Als Möglichkeit, gewaltfreien Druck aufzubauen, habe ich dann den Zivilen Ungehorsams entdeckt und mich an verschiedensten direkten Aktionen beteiligt. Mir war dabei immer wichtig, durch Konsens und Gewaltfreiheit in unseren Aktionen schon jetzt die Welt anbrechen zu lassen, die wir anstreben.

Ich habe mich intensiv am Konziliaren Prozeß für Gerechtigkeit, Frieden und Bewahrung der Schöpfung beteiligt. Als der Versöhnungsbund mit anderen Friedensverbänden gemeinsam den „Bund für Soziale Vereidigung“ (BSV) 1988 gründete, habe ich dort aktiv mitgewirkt, z.B. in der Kampagne „1000 Leute lernen Gewaltfreis Handeln“ und in den  Diskussionen um die Gründung eines Zivilen Friedensdienstes. Von 2003 bis 2009 bin ich Co- Vorsitzender dieses Fachverbandes für gewaltfreie Konfliktbearbeitung und Militärkritik  gewesen.
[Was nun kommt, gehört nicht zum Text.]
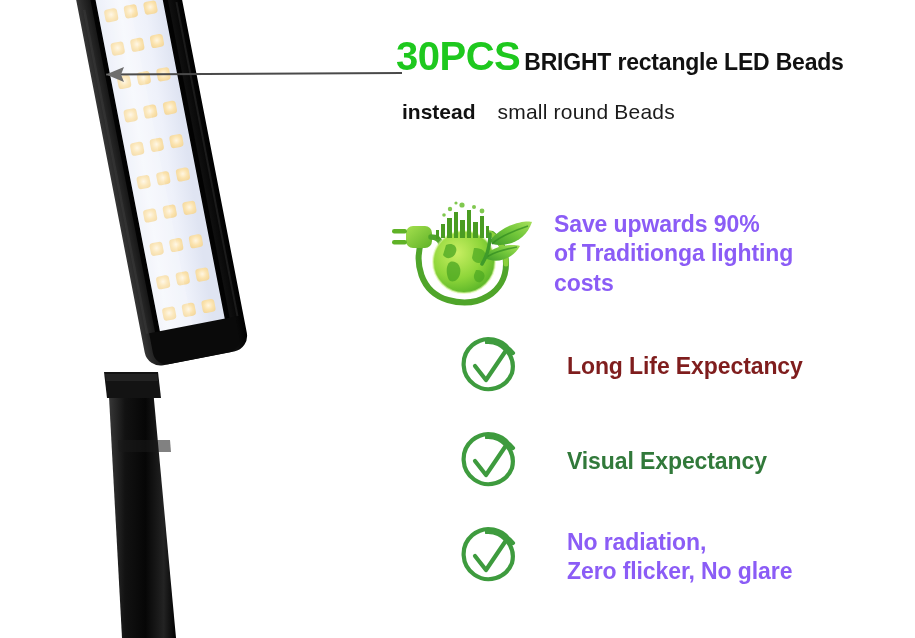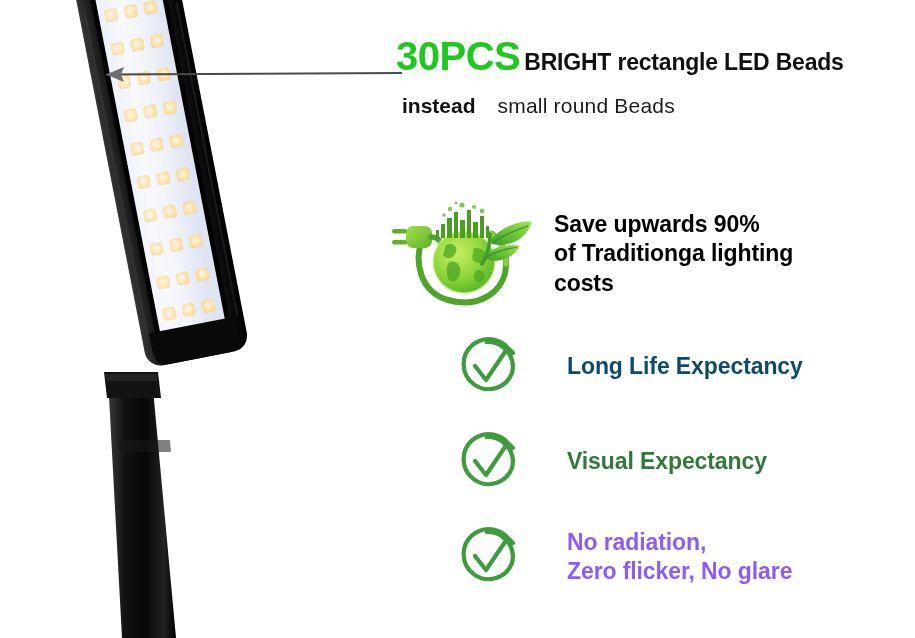"instead small round Beads" .headline-row-2 { margin-top: 18px -> 24px }
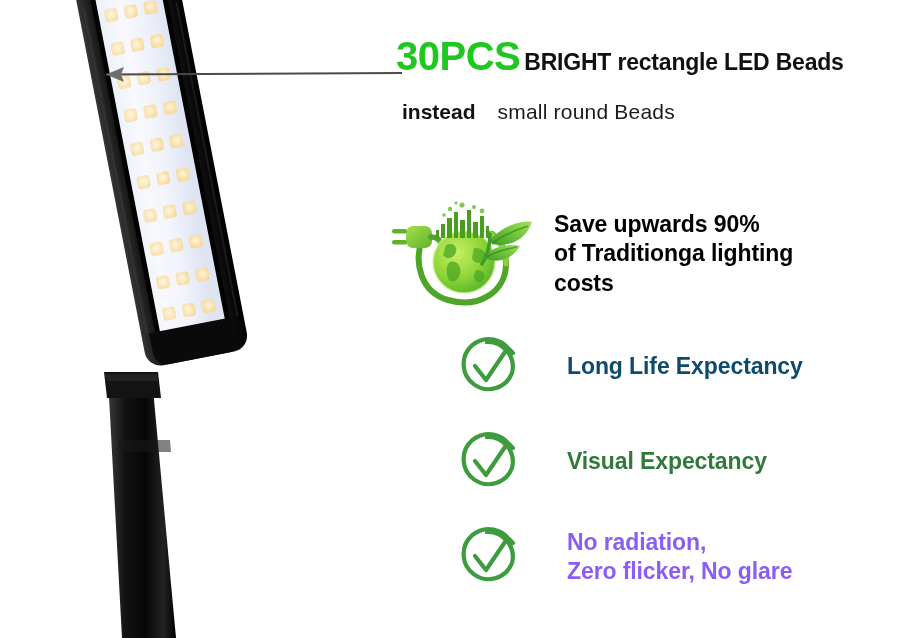"Save upwards 90%" div.benefit-text { color: #000000 -> #8b5cf6 }
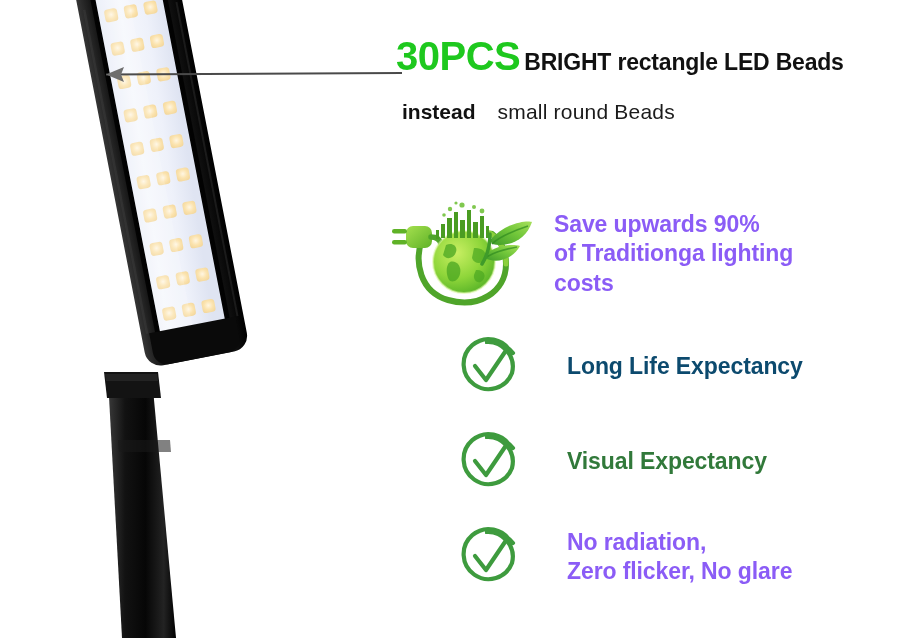"Long Life Expectancy" div.benefit-text { color: #0c4a6e -> #7f1d1d }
In letzter Zeit waren mir neben dem Einsatz für von Abschiebung bedrohte Geflüchtete insbesondere Aktionen gegen die Atombomben in Büchel und das zentrale Gefechtsübungszentrum (GÜZ) in der Altmark wichtig."

 

Portrait

Jakob Stahl (im Tandem mit Leah Hablitzel)

Jahrgang 1994, wohnhaft in Lübeck

Nach meiner Ausbildung zum Rettungsassistenten habe ich in Lübeck angefangen Humanmedizin zu studieren und bin mittlerweile im 6. Semester.

Ich wurde in den Versöhnungsbund hineingeboren. In jungen Jahren von meinen Eltern mitgenommen, befasste ich mich schon früh mit den Werten und Zielen der Friedensbewegung und konnte mich mit zunehmendem Alter mehr und mehr damit identifizieren.

Lange engagierte ich mich im Jugendforum bis ich mich zusammen mit Leah dafür entschied die Ideen und Wünsche der Jugend in den Vorstand zu tragen.

 

Portrait

Reinhard Stahl

Jahrgang 1963, wohnhaft in Horstmar

Arzt.

 

 

 

 

 

 

 

Eva-Maria Willkomm

Eva-Maria Willkomm

1953 geboren, wohnhaft in Villingen.
 Als Diplom-Pädagogin (mit den Schwerpunkten Erwachsenenbildung und Sonderpädagogik) und Trainerin für Konfliktbearbeitung und gewaltfreies Handeln arbeite ich bei dem Verein gewaltfrei handeln e.V. (früher Oekumenischer Dienst Schaomdiakonat). Dort plane, organisiere und leite ich Kurse in Konfliktbearbeitung und für Gewaltfreiheit. Ein wichtiger Aufgabenbereich ist die Vernetzung und politische Arbeit innerhalb der Kirche und Organisationen.
 
 In den 80er Jahren begann mein Engagement für Frieden, Gerechtigkeit, Gewaltfreiheit und Bewahrung der Schöpfung  als Reaktion auf den Nato-Doppelbeschluss. Ich konnte es nicht ertragen, mir vorzustellen, dass meine Kinder in einer Welt aufwachsen, die voller Waffen ist und in der gleichzeitig Menschen verhungern. Da es leider immer noch Kriege und Waffen gibt, mache ich weiter und leiste Widerstand, wo ich es für nötig halte.
 
Kontakte und Dialog mit Menschen sind mir ganz wesentlich - ich versuche, das zu praktizieren, was Martin Buber so ausdrückt: "Alles wirkliche Leben ist Begegnung".
Seit 2011 organisiere ich die Treffen einer Versöhnungsbundgruppe in Kassel, die sich monatlich zum Austausch politischer Themen trifft.
 
 ...und wenn ich noch Zeit habe, dann schwimme ich, fahre Rad, tanze, wandere und genieße das Leben.